Jakarta, TAMBANG – Penggunaan biodiesel yang saat ini sudah mencapai B35, menuai kritik dari sejumlah pihak lantaran sisi kelemahan lebih dominan dibanding kelebihannya. Direktur Eksekutif Asosiasi Jasa Pertambangan Indonesia (ASPINDO), Bambang Tjahjono menyarankan agar biodiesel di atas 30 persen dicampur dengan Hydrotreated Vegetable Oil (HVO) bukan Fatty Acid Methyl Esters (FAME).
“Untuk kenaikan kadar biodiesel lebih dari 30% sebaiknya menggunakan HVO (green diesel), berasal dari sawit juga dan sudah bisa diproduksi oleh Pertamina. Untuk B35, yang 5% memakai HVO,” ujar Bambang dalam keterangan tertulis, Kamis (9/3).
Usulan praktisi tambang tersebut berdasarkan beberapa pertimbangan, di antaranya kualitas green diesel jauh lebih baik dibanding FAME.
“Walaupun harga HVO lebih mahal daripada FAME, penambahan 5 – 10% tidak terlalu besar pengaruhnya terhadap harga, perkiraan dari Pertamina sekitar Rp 20.000 per liter,” tegasnya.
Menurut dia, HVO atau D100 bisa disimpan lebih lama, tidak seperti FAME yang punya masa kadaluarsa tiga bulan. Meski begitu, nilai cetane HVO terlalu tinggi, lebih dari 70 dan tidak baik untuk performa mesin.
“Beresiko merusak engine karena terlalu panas, sehingga penggunaan HVO 100 % juga tidak mungkin,” paparnya.
Sebagai orang yang sudah lama menggeluti usaha pertambangan, Bambang menyebut biodiesel yang dicampur FAME lebih boros dibandingkan solar dari minyak bumi. Ini karena tenaga yang dihasilkan lebih rendah. “Untuk B 100 sekitar 7 – 10%, untuk B30 1-3% untuk otomotif dan 2-5% untuk alat berat,” imbuhnya.
Selain itu, bersifat higroskopis atau mudah menyerap air dari udara bebas yang tidak bagus untuk jangka panjang. Buntut dari higroskopis ini adalah tumbuhnya jamur dan terbentuknya gel.

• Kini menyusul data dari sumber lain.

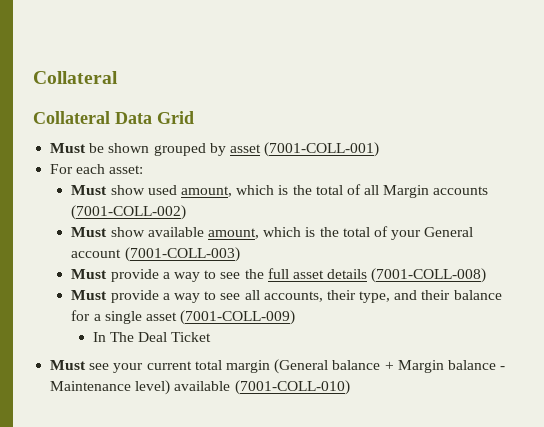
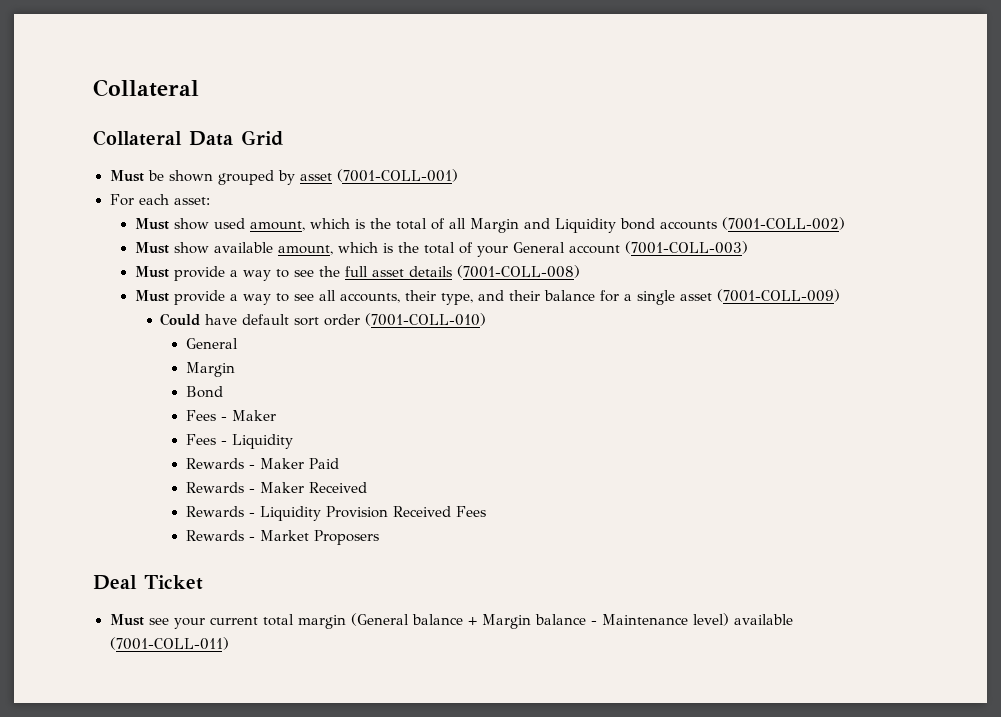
- Must show used amount, which is the total of all Margin accounts (7001-COLL-002)
+ Must show used amount, which is the total of all Margin and Liquidity bond accounts (7001-COLL-002)
- In The Deal Ticket
+ Could have default sort order (7001-COLL-010)
+ General
+ Margin
+ Bond
+ Fees - Maker
+ Fees - Liquidity
+ Rewards - Maker Paid
+ Rewards - Maker Received
+ Rewards - Liquidity Provision Received Fees
+ Rewards - Market Proposers
+ Deal Ticket
- Must see your current total margin (General balance + Margin balance - Maintenance level) available (7001-COLL-010)
+ Must see your current total margin (General balance + Margin balance - Maintenance level) available (7001-COLL-011)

“Bersifat sebagai oksidan, menghasilkan endapan. Ini akan terjadi di tangki bahan bakar dan terbawa ke filter bahan bakar. Akibatnya umur filter akan lebih pendek. Bersifat korosif, terutama pada logam tembaga, kuningan dan perunggu,” tambahnya.
Adapun kelebihan biodiesel menggunakan FAME di antaranya bisa mengurangi pencemaran lingkungan. Hampir tidak ada senyawa karbon yang dilepas ke udara, walaupun ada sedikit senyawa nitrogen.

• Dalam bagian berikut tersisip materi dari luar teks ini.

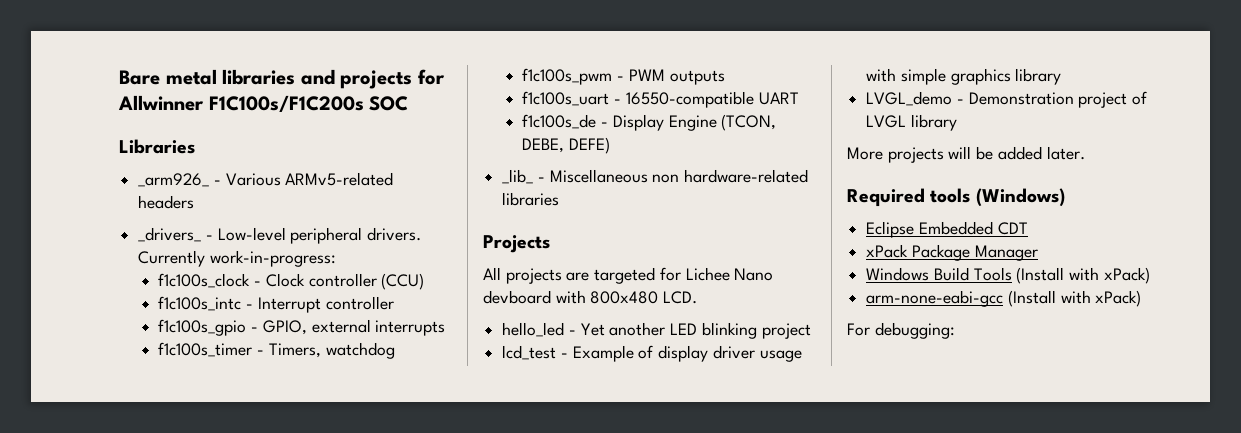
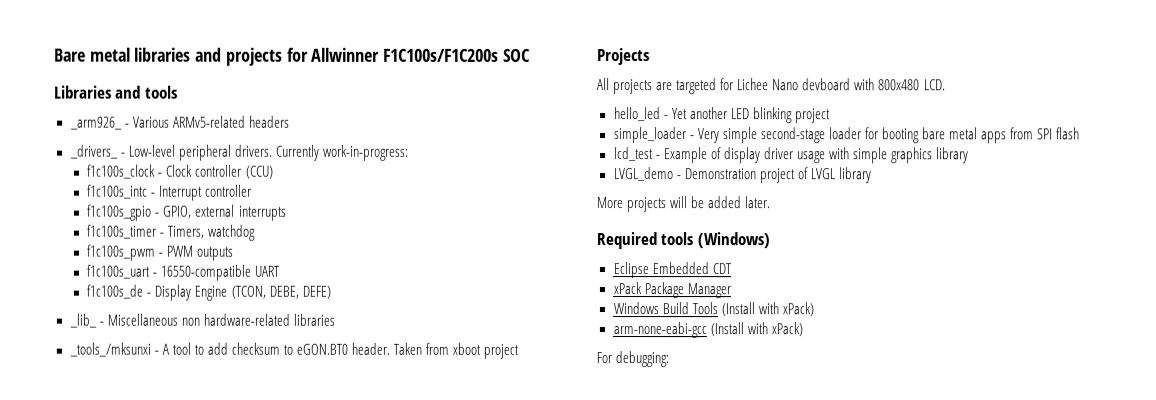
- Libraries
+ Libraries and tools
+ _tools_/mksunxi - A tool to add checksum to eGON.BT0 header. Taken from xboot project
+ simple_loader - Very simple second-stage loader for booting bare metal apps from SPI flash

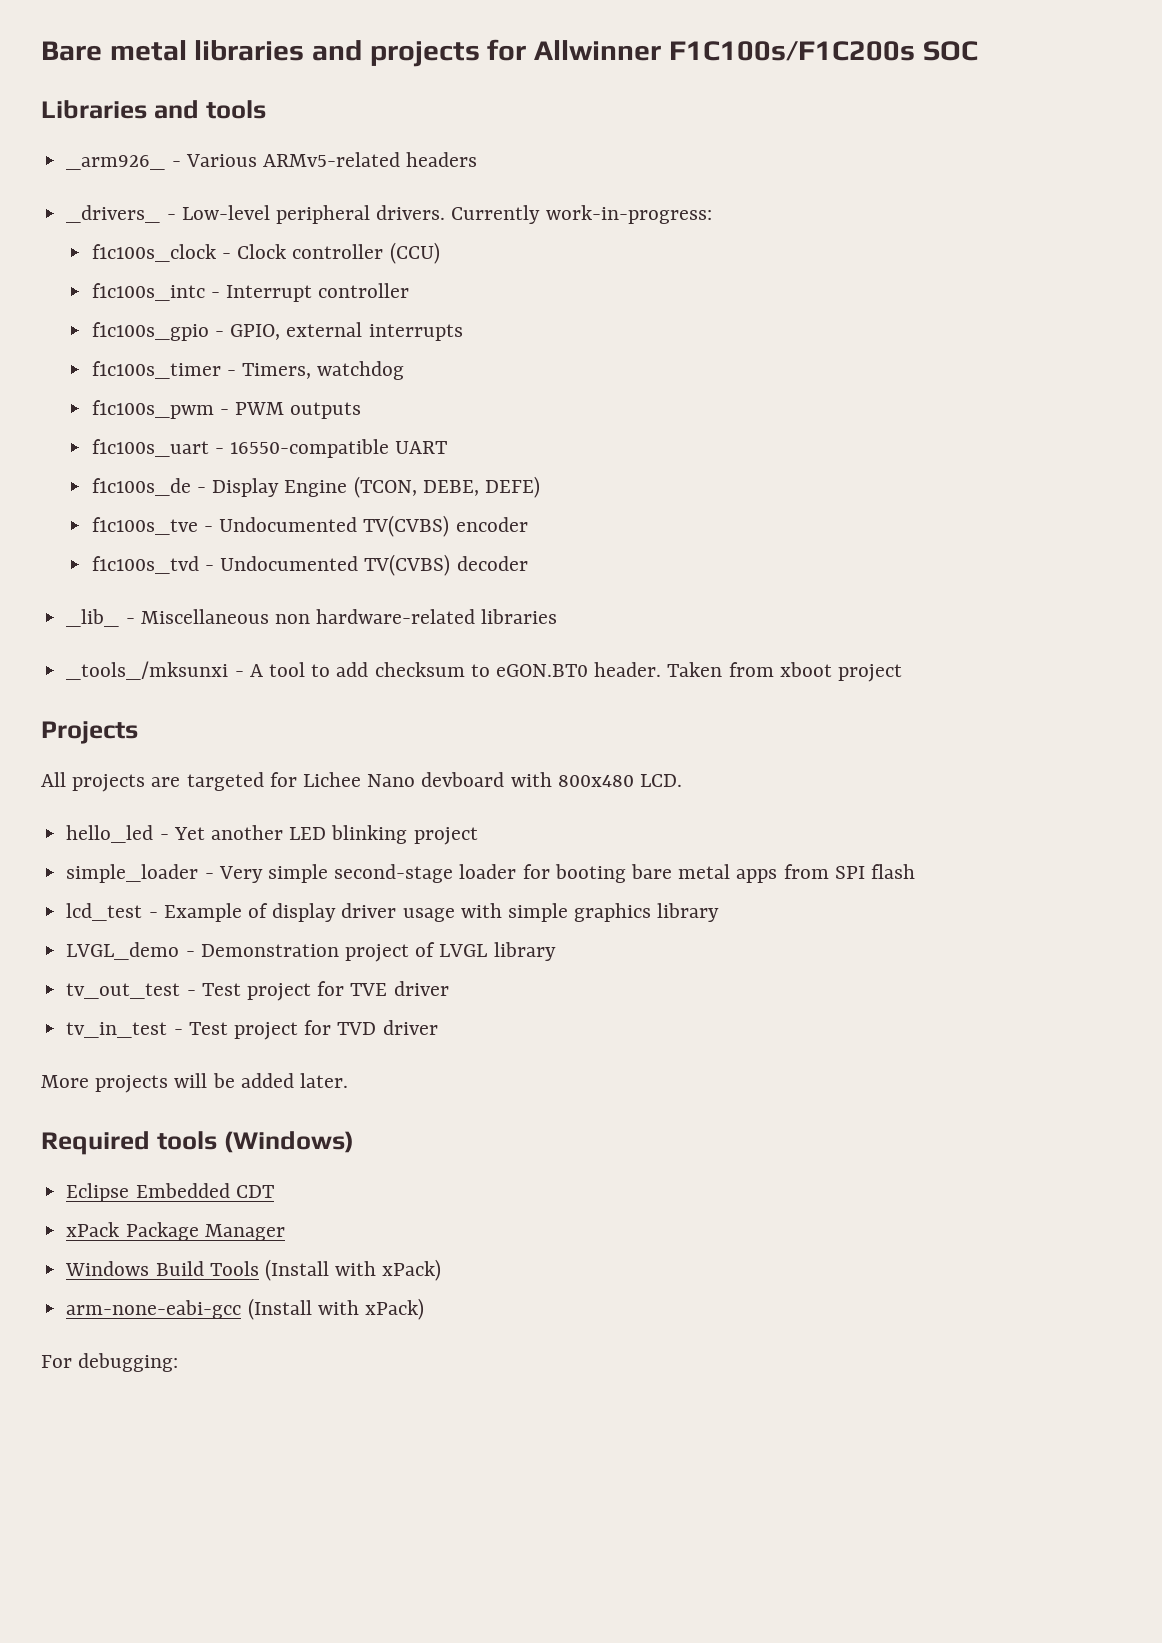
+ f1c100s_tve - Undocumented TV(CVBS) encoder
+ f1c100s_tvd - Undocumented TV(CVBS) decoder
+ tv_out_test - Test project for TVE driver
+ tv_in_test - Test project for TVD driver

“Membersihkan kerak yang tertinggal diruang bakar, meskipun ini sekaligus menjadi kekurangan juga karena menimbulkan kotoran ke filter oli. Dan tidak terjadi pada mesin baru atau yang sudah di overhaul,” beber dia.

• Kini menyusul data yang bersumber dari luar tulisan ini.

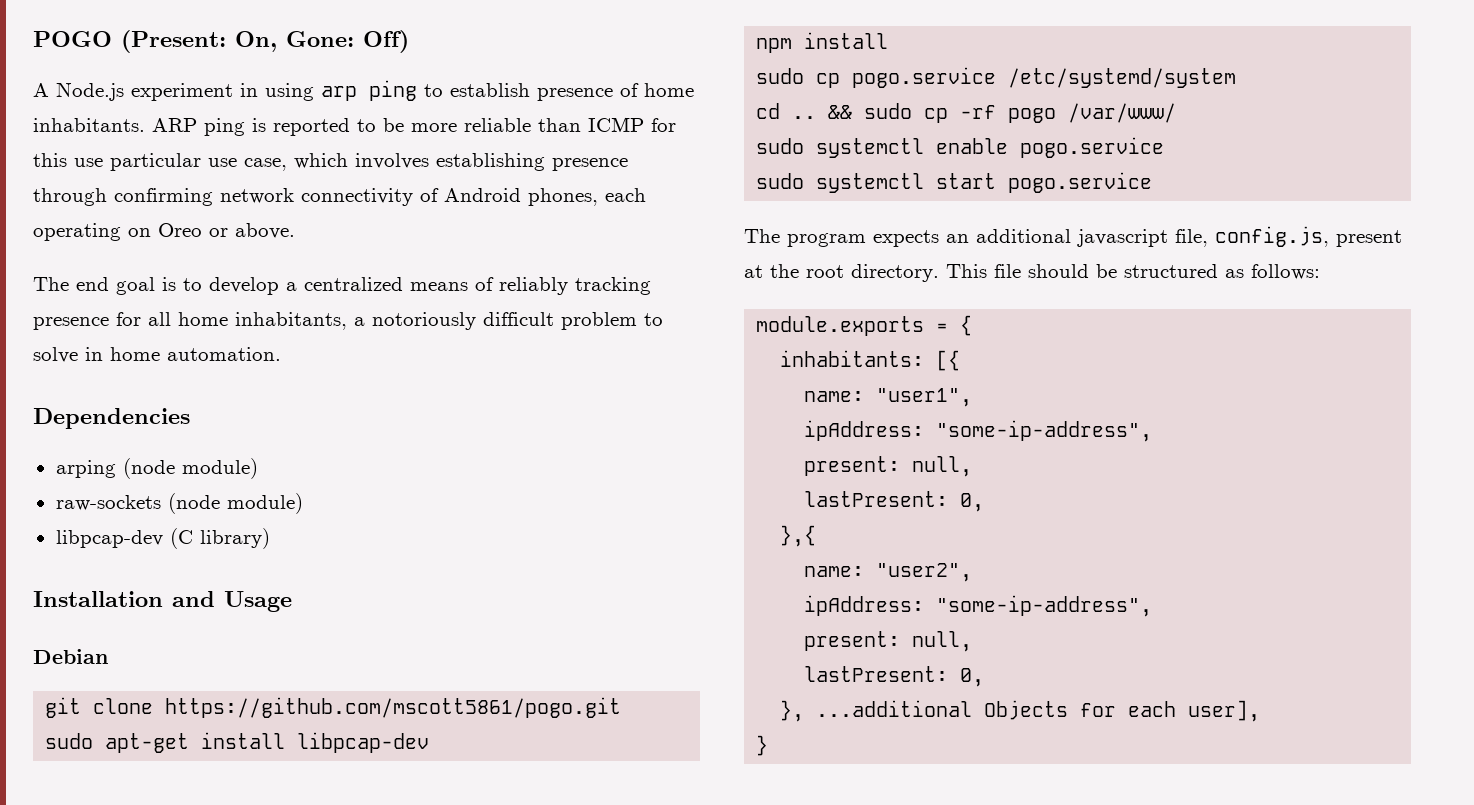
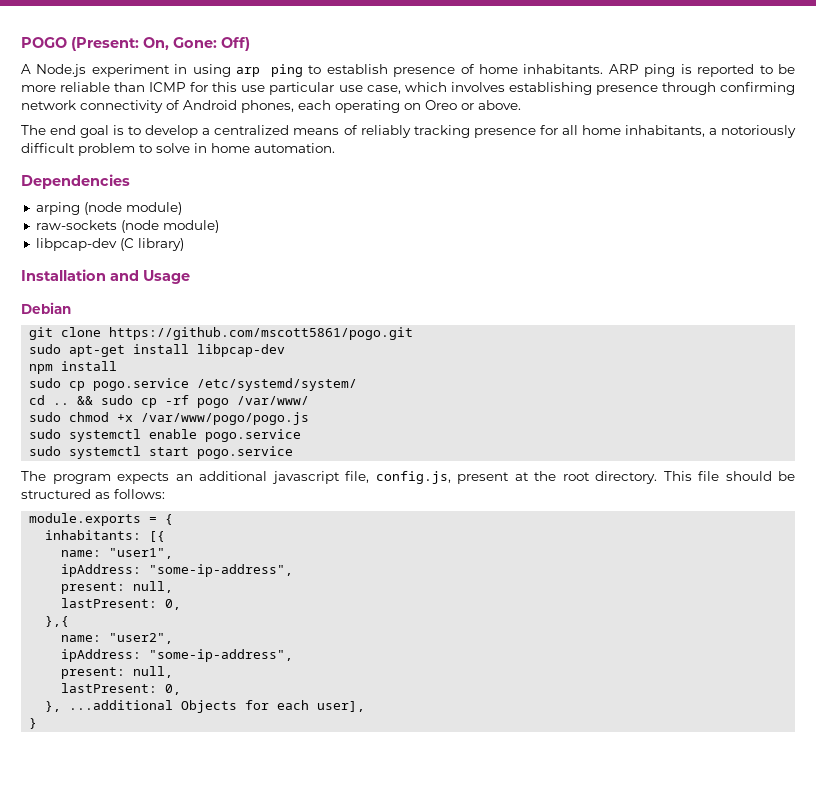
- sudo cp pogo.service /etc/systemd/system
+ sudo cp pogo.service /etc/systemd/system/
+ sudo chmod +x /var/www/pogo/pogo.js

Bambang kemudian menjelaskan pengaruh peningkatan biodiesel dari B30 ke B35 dan bahkan sudah hampir menuju B40 ini. Dari sudut pandang pengguna, belum ada satupun produsen kendaraan dan alat berat yang merekomendasikan atau menyetujui penggunaan biodiesel di atas 30%.
“Ini menyangkut jaminan dari produsen kendaraan atau alat berat. Sifat-sifat negatifnya (higroskopis, oksidan, korosif-red) akan semakin meningkat, membebani pengguna dalam maintenance. Karena lebih boros, konsumsi BBM akan meningkat seiring dengan meningkatnya kandungan FAME,” jelasnya.
Sementara dari sudut pandang bisnis, peningkatan kadar biodiesel menyebabkan Pertamina dan badan usaha serupa akan semakin terbebani karena pendapatan dari hilirisasi minyak sawit ini semakin menipis.
“Pertamina, AKR, Shell dll akan semakin terbebani karena porsi bisnisnya semakin kecil. Dari kadar FAME yang membesar tidak bisa mendapat keuntungan, bahkan keluar biaya mencampur. Dengan B30 saja mungkin Pertamina sudah bisa menghentikan impor solar karena produksi kilang dalam negeri mencukupi,” pungkasnya.